Forget the one-page rule. Sometimes one page makes sense, but more often it doesn’t. When in doubt, fall back on two cardinal rules of business communication: 1) Don’t lie and 2) Don’t waste people’s time.

But you’re still left to sort through what to include and what to leave out. Last month I attended a conference of professional resume writers and career coaches in Minneapolis. Expert resume writer John Suarez laid out an editing strategy he calls the 5-5-2 Rule. Although I see this approach played out in resumes every day, I had never seen it boiled down to a neat formula.

  • 5:  Limit each paragraph to 5 lines, max.
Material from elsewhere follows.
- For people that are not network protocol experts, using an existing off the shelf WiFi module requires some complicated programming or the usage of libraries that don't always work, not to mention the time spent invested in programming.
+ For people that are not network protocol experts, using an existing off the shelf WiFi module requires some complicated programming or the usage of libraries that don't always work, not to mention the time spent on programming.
No block of text should exceed 5 lines. Look at resumes and you’ll see this feels right. We like light bites of text. Anything longer feels like a concrete barrier.
  • 5: No more than 5 bullets in any list. If you’re listing accomplishments after each job or summarizing your career highlights, just list the top 5. Your last 5 projects are enough, really.
  • 2: Get it all on 2 pages. You can fit a lot on 2 pages. What makes you think a stranger will read more than that?

Common sense tells you this 5-5-2 Rule assumes you’re using a decent size font, at least a 10 and preferably an 11 pt. font. No fair using tiny fonts to keep everything on 2 pages.
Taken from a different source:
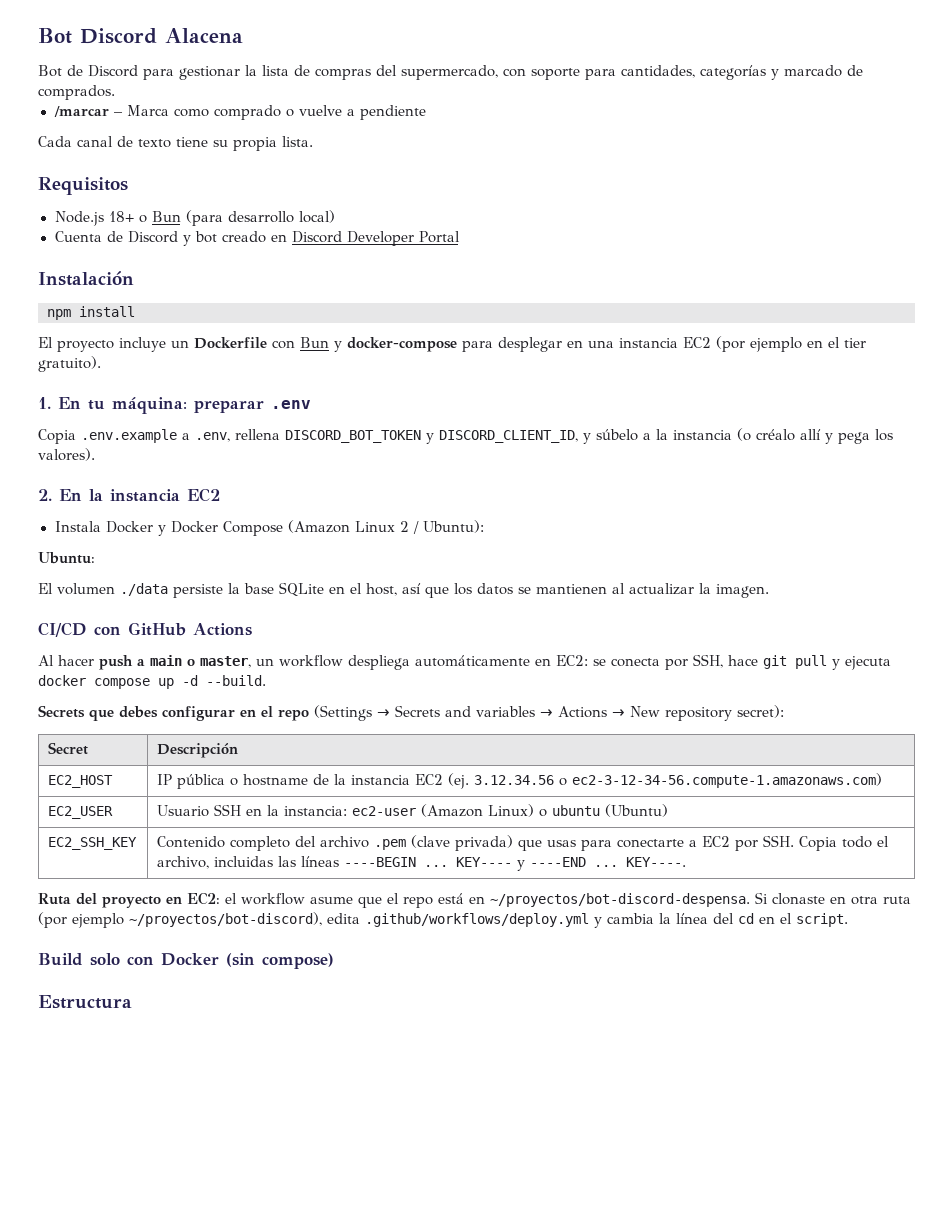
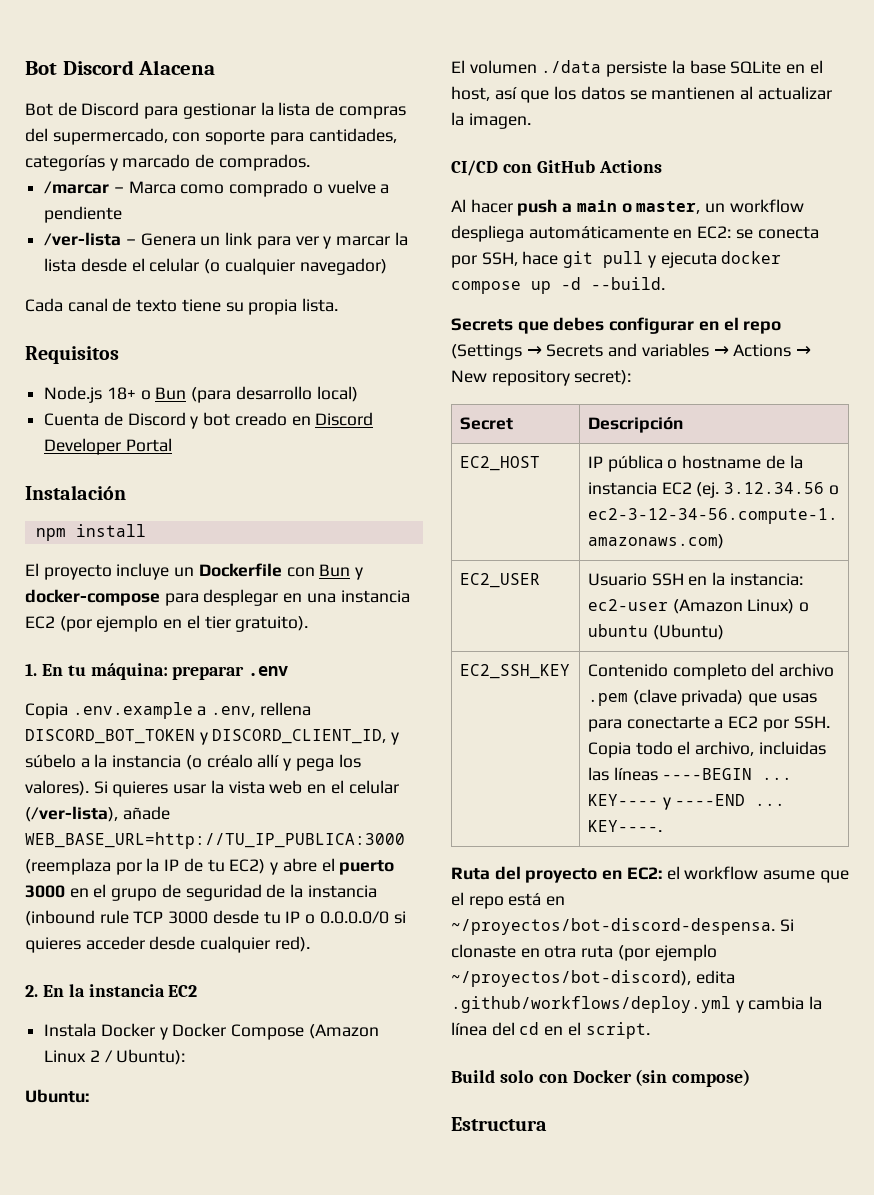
+ /ver-lista – Genera un link para ver y marcar la lista desde el celular (o cualquier navegador)
+ Si quieres usar la vista web en el celular (/ver-lista), añade WEB_BASE_URL=http://TU_IP_PUBLICA:3000 (reemplaza por la IP de tu EC2) y abre el puerto 3000 en el grupo de seguridad de la instancia (inbound rule TCP 3000 desde tu IP o 0.0.0.0/0 si quieres acceder desde cualquier red).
The secret to following the 5-5-2 Rule is simple: You have to edit. You have to decide what’s important and what’s not. Prefer shorter words, tighter phrasing and fewer lines. It is hard work to write in spare, direct language, but it’s worth it. Keeping your story on 2 pages shows you’re focused, considerate and professional. It also shows  you know the only one eager to read page after page of your life story is your mother.